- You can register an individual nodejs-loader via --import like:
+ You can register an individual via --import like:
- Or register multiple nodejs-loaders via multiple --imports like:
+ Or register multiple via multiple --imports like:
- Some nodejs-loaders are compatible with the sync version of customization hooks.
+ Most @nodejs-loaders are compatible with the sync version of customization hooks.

==

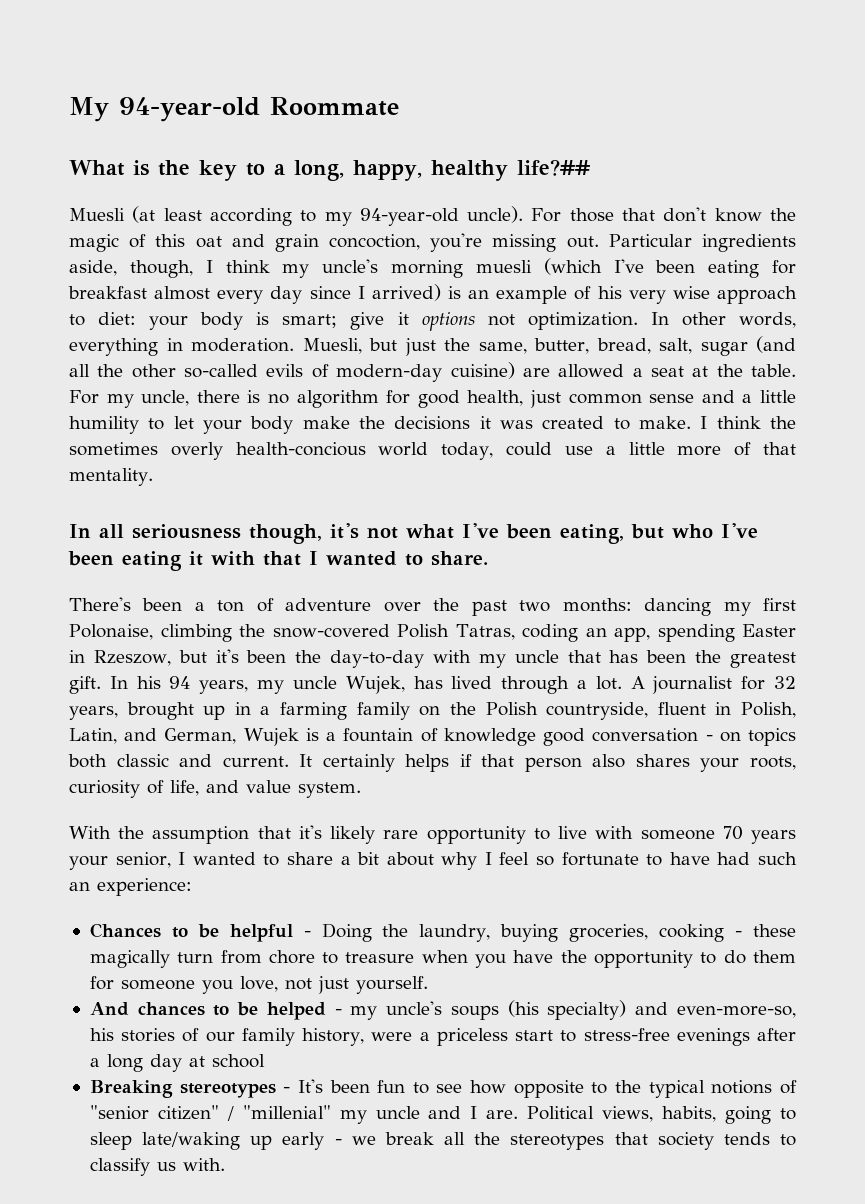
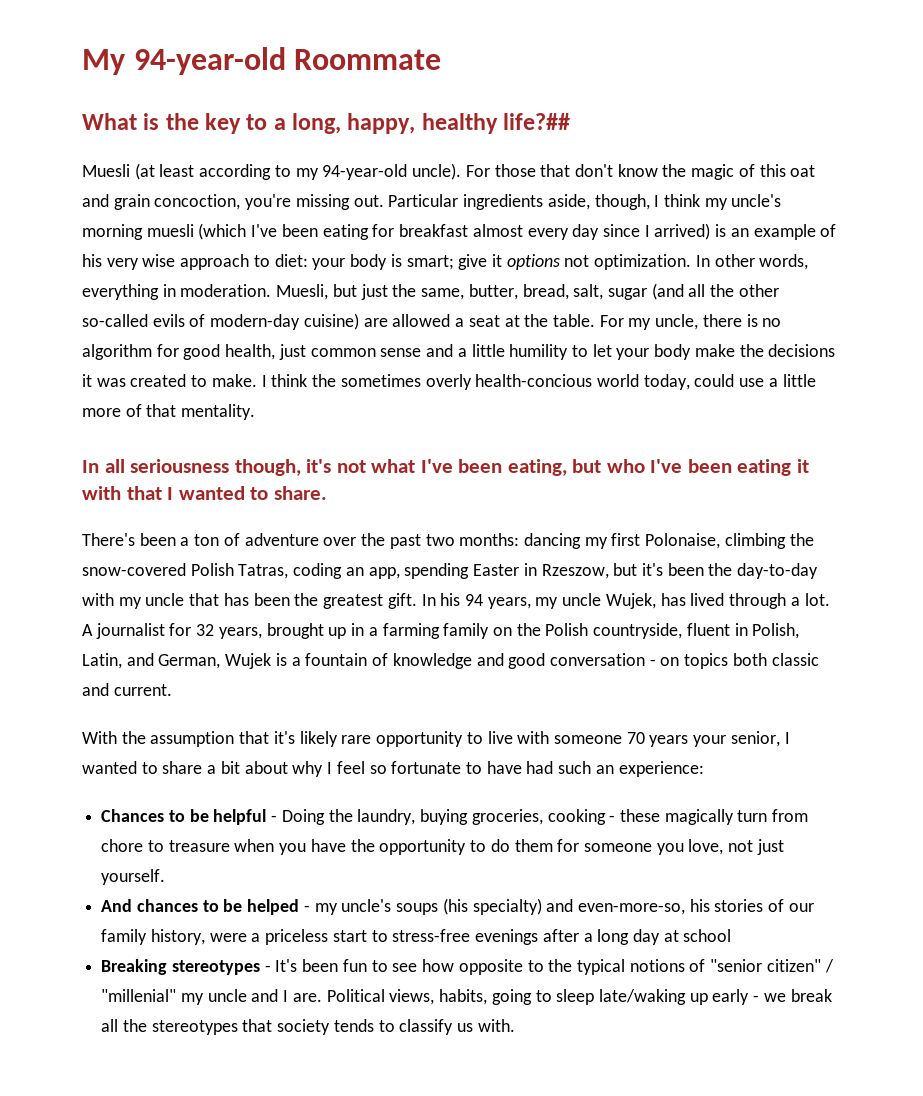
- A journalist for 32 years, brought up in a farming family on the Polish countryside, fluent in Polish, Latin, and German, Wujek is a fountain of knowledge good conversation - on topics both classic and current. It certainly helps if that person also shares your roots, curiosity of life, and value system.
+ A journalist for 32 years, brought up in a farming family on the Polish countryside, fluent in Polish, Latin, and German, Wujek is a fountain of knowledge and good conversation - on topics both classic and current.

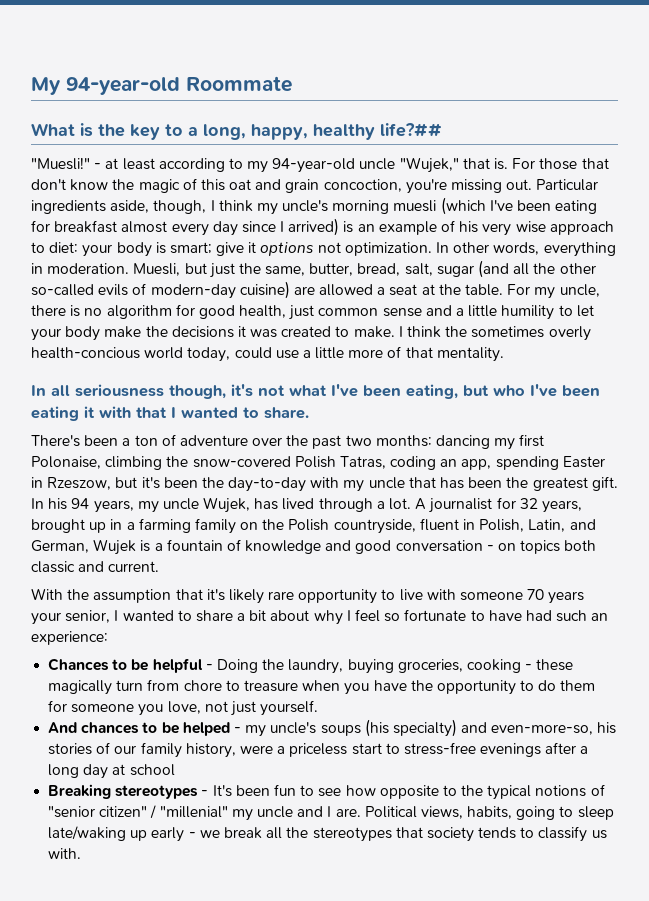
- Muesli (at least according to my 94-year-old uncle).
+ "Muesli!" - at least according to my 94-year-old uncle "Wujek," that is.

The problem:
For the word "Polish", say how many lines of the data include it, with nothing else in the reply.

Written answer:
2